TASK DATA: Begin
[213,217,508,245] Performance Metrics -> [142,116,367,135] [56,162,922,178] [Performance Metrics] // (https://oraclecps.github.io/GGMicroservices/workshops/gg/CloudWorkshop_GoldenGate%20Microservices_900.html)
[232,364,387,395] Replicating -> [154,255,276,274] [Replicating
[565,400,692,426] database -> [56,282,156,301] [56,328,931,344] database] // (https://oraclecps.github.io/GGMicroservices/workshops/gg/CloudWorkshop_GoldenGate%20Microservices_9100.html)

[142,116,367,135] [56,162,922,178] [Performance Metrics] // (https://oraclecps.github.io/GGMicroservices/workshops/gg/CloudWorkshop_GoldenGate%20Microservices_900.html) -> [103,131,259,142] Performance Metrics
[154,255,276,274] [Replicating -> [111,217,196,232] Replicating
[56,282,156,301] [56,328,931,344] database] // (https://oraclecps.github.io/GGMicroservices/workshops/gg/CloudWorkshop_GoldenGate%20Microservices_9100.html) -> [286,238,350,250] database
TASK DATA: End
TASK DATA: Begin
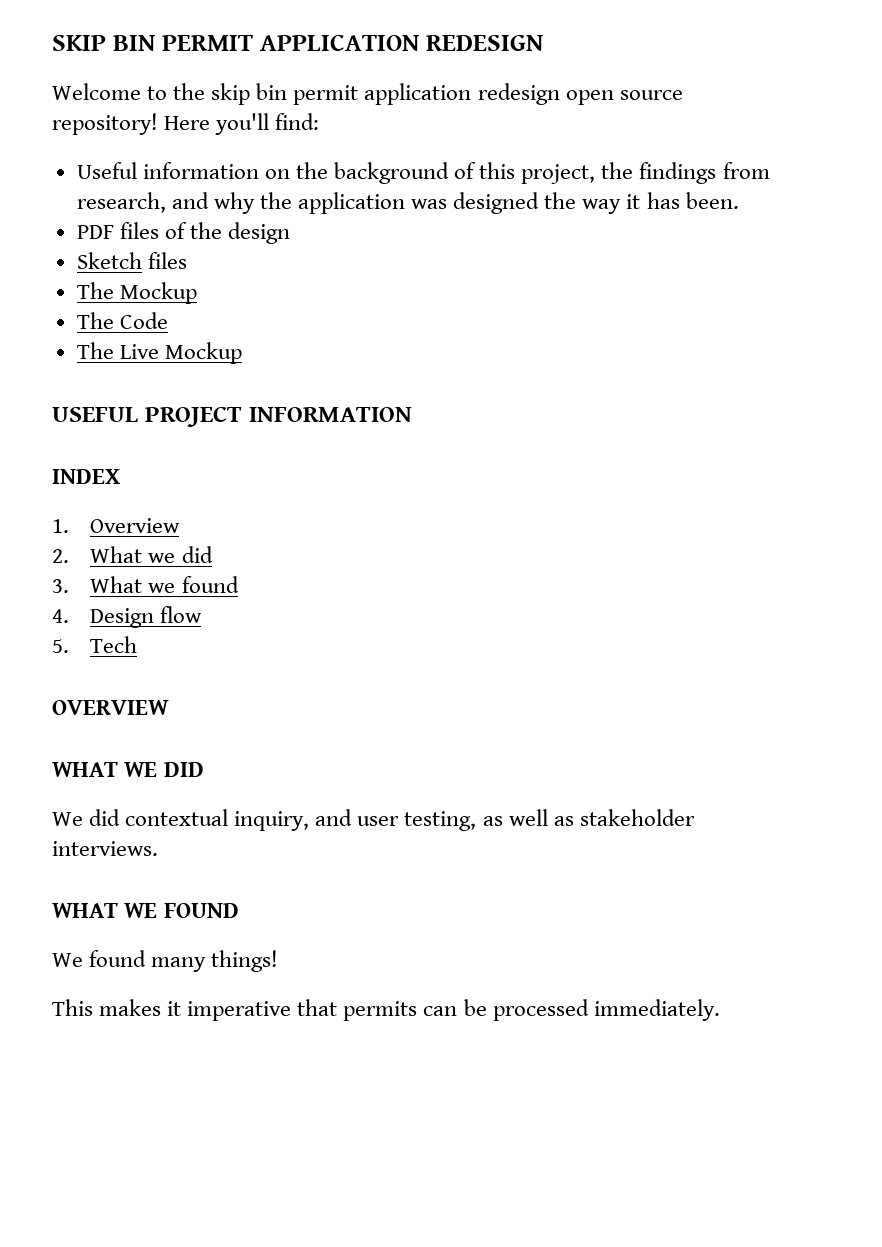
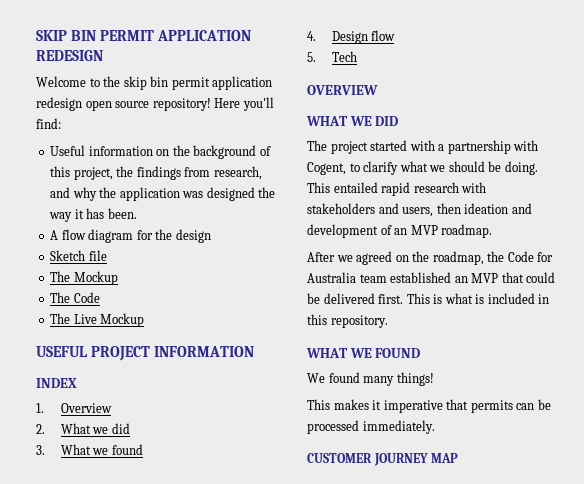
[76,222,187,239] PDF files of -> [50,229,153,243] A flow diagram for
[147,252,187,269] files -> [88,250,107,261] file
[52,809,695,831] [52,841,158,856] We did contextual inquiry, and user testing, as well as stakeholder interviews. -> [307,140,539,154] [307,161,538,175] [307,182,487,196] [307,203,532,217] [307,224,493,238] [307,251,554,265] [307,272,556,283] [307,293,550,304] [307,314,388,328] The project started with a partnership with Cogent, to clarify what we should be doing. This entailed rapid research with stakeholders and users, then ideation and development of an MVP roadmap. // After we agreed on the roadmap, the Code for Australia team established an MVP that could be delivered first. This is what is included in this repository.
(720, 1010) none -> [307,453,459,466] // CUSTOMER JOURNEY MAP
TASK DATA: End
▶ **TRY IT**
In the entries above, find the line holding "[213,217,508,245] Performance Metrics" and the line holding "-> [286,238,350,250] database", then retype exactly those two lines and every line between them, and nothing else.

▶ **SOLUTION TO THIS EXERCISE**
[213,217,508,245] Performance Metrics -> [142,116,367,135] [56,162,922,178] [Performance Metrics] // (https://oraclecps.github.io/GGMicroservices/workshops/gg/CloudWorkshop_GoldenGate%20Microservices_900.html)
[232,364,387,395] Replicating -> [154,255,276,274] [Replicating
[565,400,692,426] database -> [56,282,156,301] [56,328,931,344] database] // (https://oraclecps.github.io/GGMicroservices/workshops/gg/CloudWorkshop_GoldenGate%20Microservices_9100.html)

[142,116,367,135] [56,162,922,178] [Performance Metrics] // (https://oraclecps.github.io/GGMicroservices/workshops/gg/CloudWorkshop_GoldenGate%20Microservices_900.html) -> [103,131,259,142] Performance Metrics
[154,255,276,274] [Replicating -> [111,217,196,232] Replicating
[56,282,156,301] [56,328,931,344] database] // (https://oraclecps.github.io/GGMicroservices/workshops/gg/CloudWorkshop_GoldenGate%20Microservices_9100.html) -> [286,238,350,250] database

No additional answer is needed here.